→ Goal of the exercise: Beneath this instruction is a listing. Transcribe from it only the stretch from the line with "have passed away;" through the line with "- --> ANSWER: Forget", both end lines included, exactly as written.
-- Input data follows --
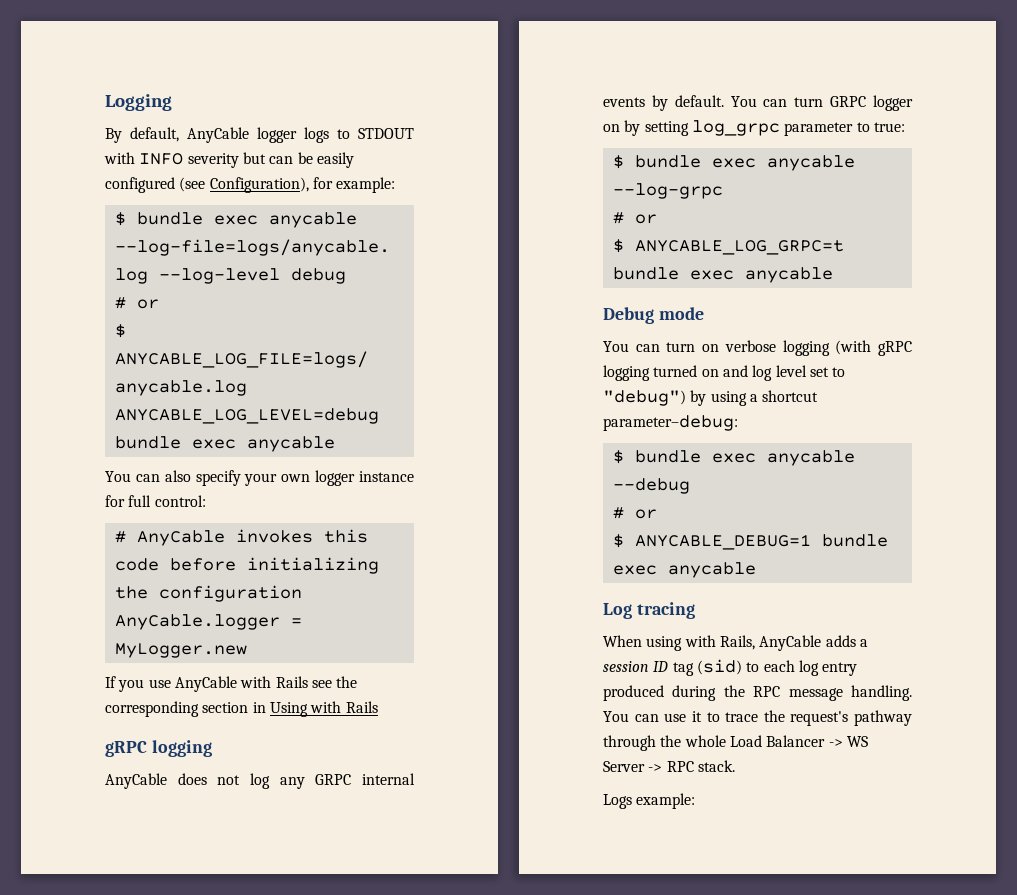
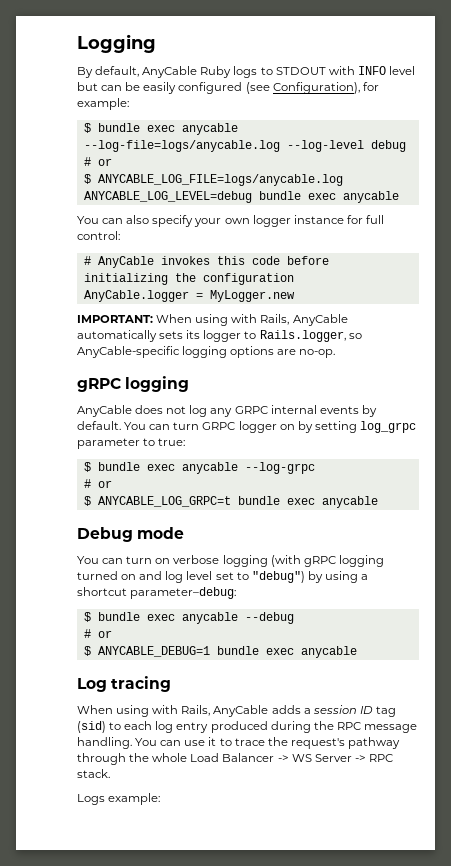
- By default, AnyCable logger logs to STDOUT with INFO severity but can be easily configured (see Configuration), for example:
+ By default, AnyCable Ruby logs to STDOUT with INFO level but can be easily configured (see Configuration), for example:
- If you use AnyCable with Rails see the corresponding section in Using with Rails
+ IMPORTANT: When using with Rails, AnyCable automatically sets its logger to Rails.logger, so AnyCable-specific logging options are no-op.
-- Input data concluded --
-- Input data follows --
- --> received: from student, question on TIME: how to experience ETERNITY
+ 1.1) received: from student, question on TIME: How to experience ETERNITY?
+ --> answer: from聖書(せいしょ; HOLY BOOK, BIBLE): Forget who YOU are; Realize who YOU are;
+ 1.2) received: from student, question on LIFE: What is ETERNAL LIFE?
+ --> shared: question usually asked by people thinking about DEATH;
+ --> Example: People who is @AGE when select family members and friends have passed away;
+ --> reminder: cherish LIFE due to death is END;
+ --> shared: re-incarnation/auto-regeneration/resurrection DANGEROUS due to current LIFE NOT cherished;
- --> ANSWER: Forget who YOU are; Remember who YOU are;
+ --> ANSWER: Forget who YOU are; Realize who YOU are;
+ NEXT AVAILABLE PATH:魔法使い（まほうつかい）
-- Input data concluded --
→ Response to this task:
+ --> Example: People who is @AGE when select family members and friends have passed away;
+ --> reminder: cherish LIFE due to death is END;
+ --> shared: re-incarnation/auto-regeneration/resurrection DANGEROUS due to current LIFE NOT cherished;
- --> ANSWER: Forget who YOU are; Remember who YOU are;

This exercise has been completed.